↓

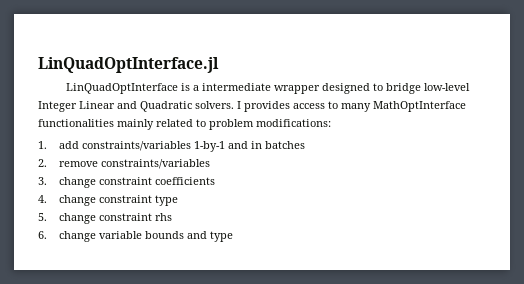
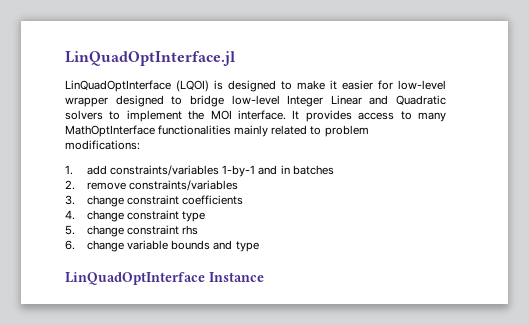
[180,83,271,91] is a intermediate -> [176,80,446,92] (LQOI) is designed to make it easier for low-level
[195,101,241,109] solvers. I -> [65,110,300,122] solvers to implement the MOI interface. It
(234, 236) none -> [65,272,264,285] // LinQuadOptInterface Instance

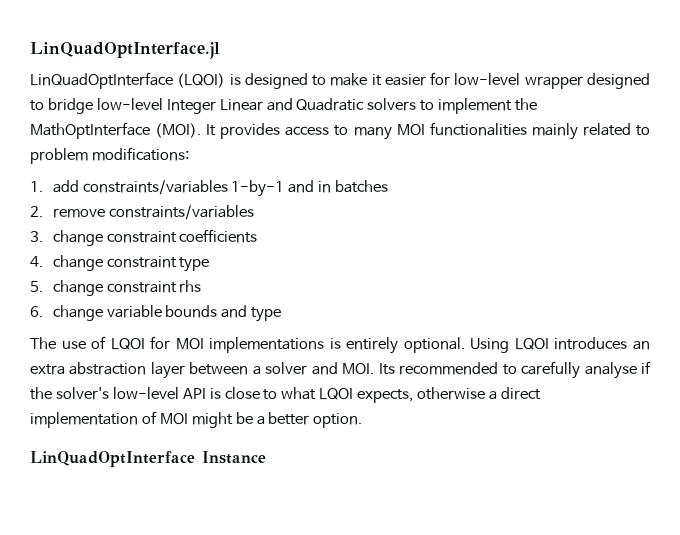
[210,110,286,120] MOI interface. -> [30,122,202,139] MathOptInterface (MOI).
[65,125,155,137] MathOptInterface -> [396,124,425,136] MOI
(259, 246) none -> [30,336,651,354] [30,361,651,379] [30,387,541,403] [30,411,363,428] // The use of LQOI for MOI implementations is entirely optional. Using LQOI introduces an extra abstraction layer between a solver and MOI. Its recommended to carefully analyse if the solver's low-level API is close to what LQOI expects, otherwise a direct implementation of MOI might be a better option.

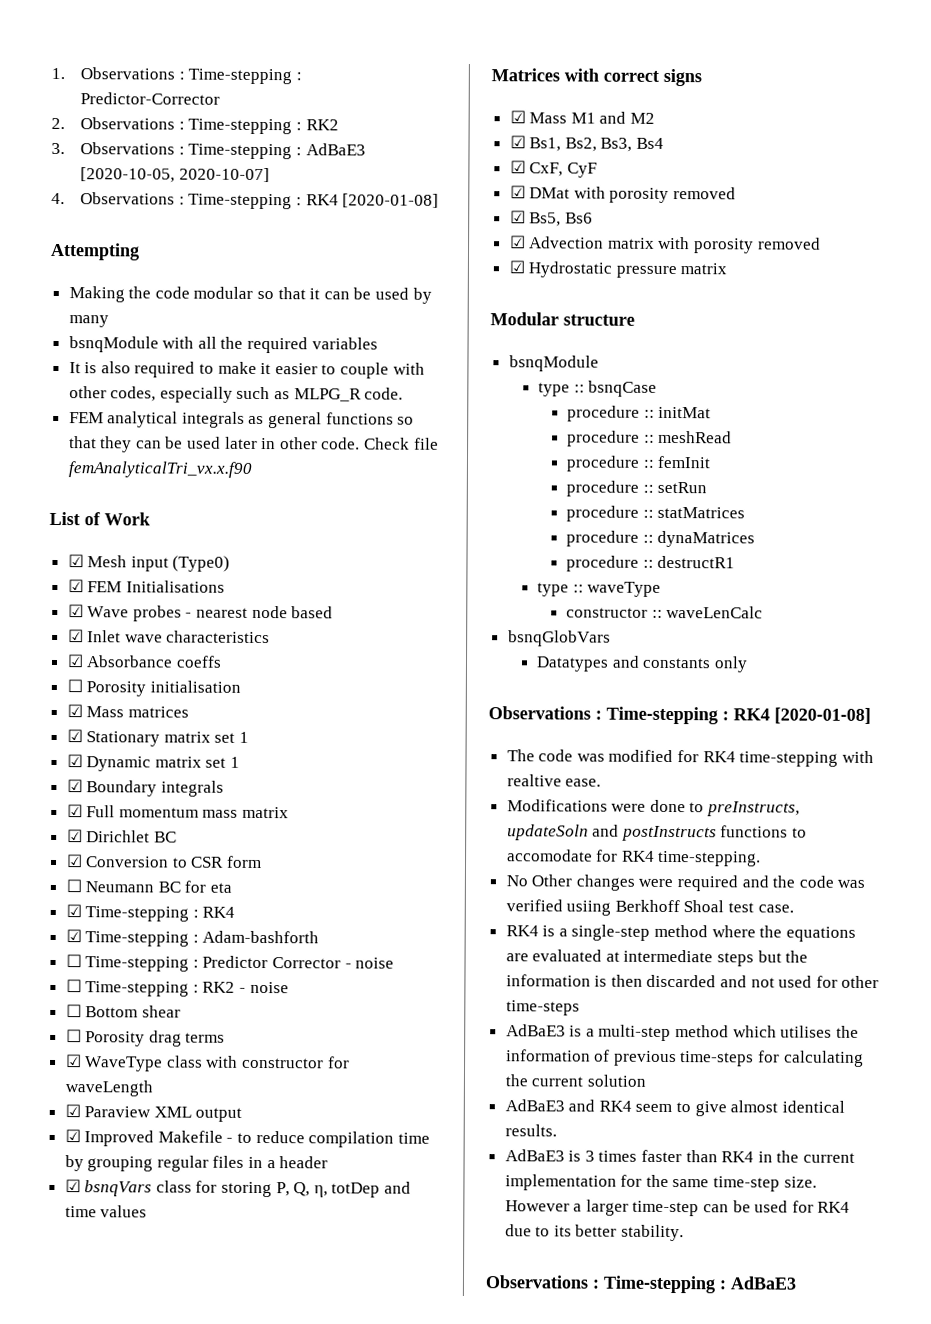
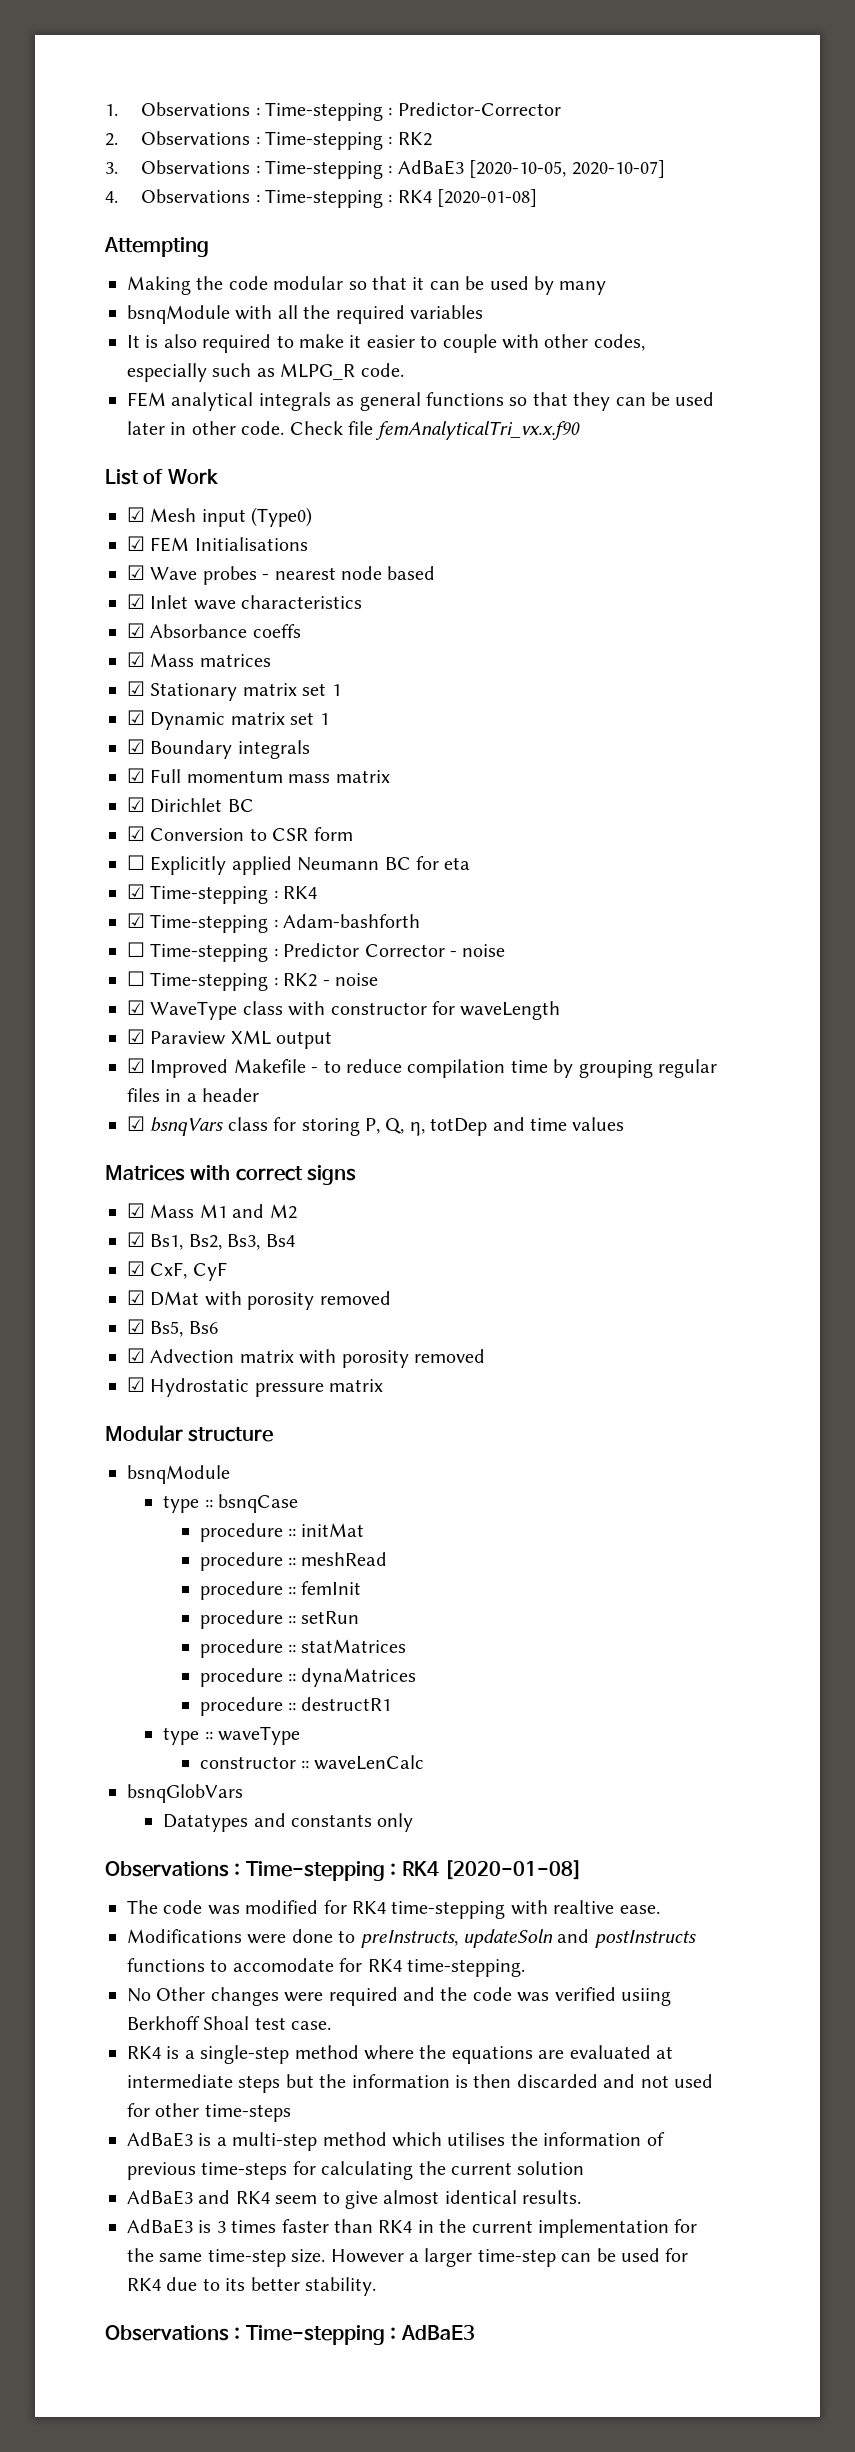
[66,679,241,697] // ☐ Porosity initialisation -> (301, 631) none
(82, 886) none -> [150,856,292,875] Explicitly applied
[65,1004,181,1018] [65,1029,226,1047] // ☐ Bottom shear // ☐ Porosity drag terms -> (378, 979) none

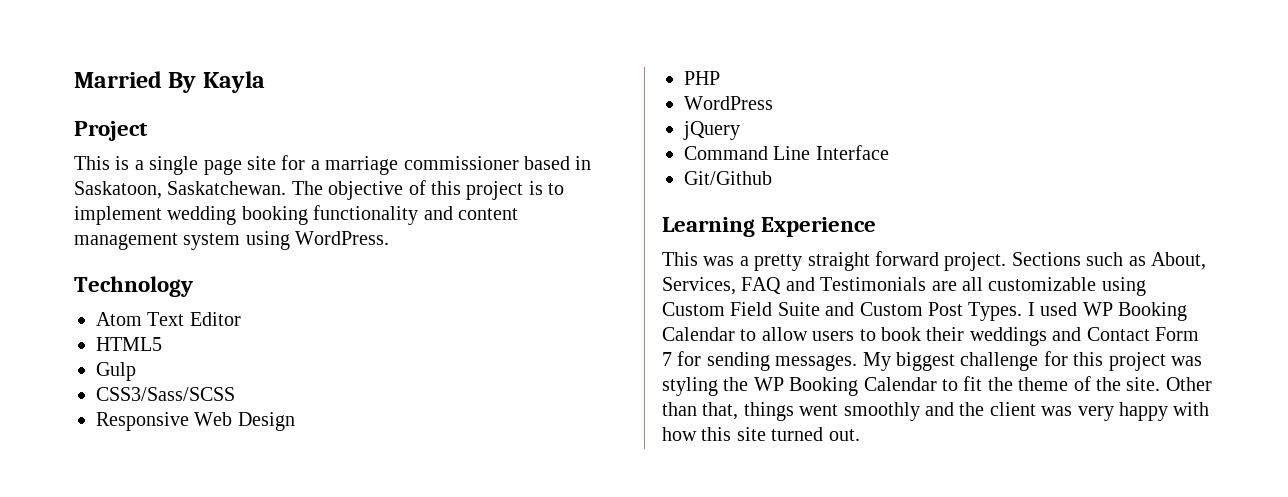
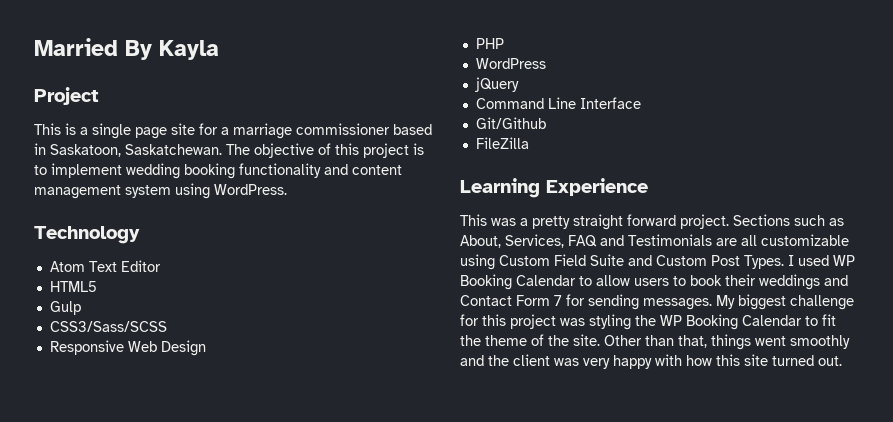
(772, 178) none -> [475,137,529,149] // FileZilla

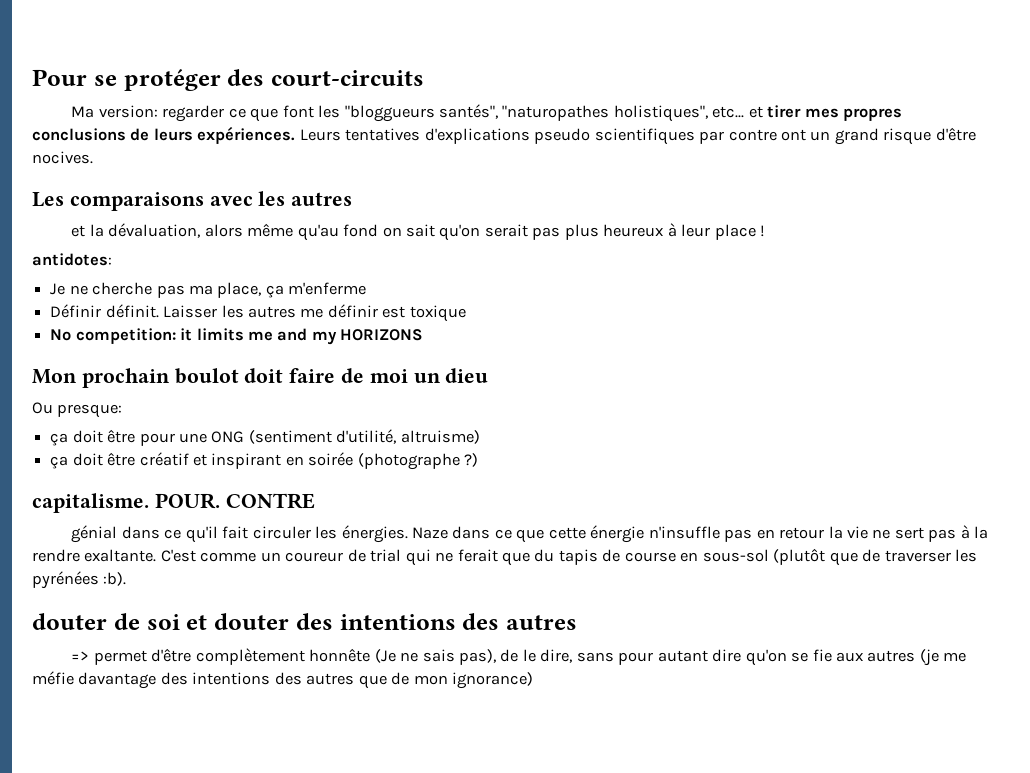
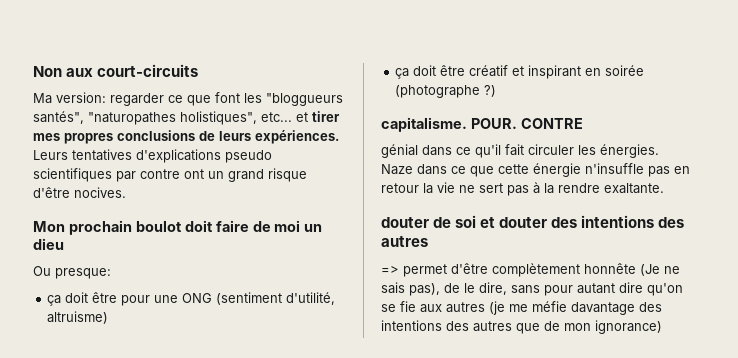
[32,69,265,91] Pour se protéger des -> [33,66,94,77] Non aux
[32,191,353,211] [71,223,766,241] [32,253,112,266] [50,282,367,298] [50,304,466,322] [50,328,424,345] // Les comparaisons avec les autres // et la dévaluation, alors même qu'au fond on sait qu'on serait pas plus heureux à leur place ! // antidotes: // Je ne cherche pas ma place, ça m'enferme // Définir définit. Laisser les autres me définir est toxique // No competition: it limits me and my HORIZONS -> (126, 192) none
[160,548,978,566] [32,571,127,589] C'est comme un coureur de trial qui ne ferait que du tapis de course en sous-sol (plutôt que de traverser les pyrénées :b). -> (664, 188) none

↑

Task prompt:
With the line that has "[210,110,286,120] MOI interface." as the first and the line that has "[65,125,155,137] MathOptInterface ->" as the last, repeat exactly that run of lines above and no more.

Your solution:
[210,110,286,120] MOI interface. -> [30,122,202,139] MathOptInterface (MOI).
[65,125,155,137] MathOptInterface -> [396,124,425,136] MOI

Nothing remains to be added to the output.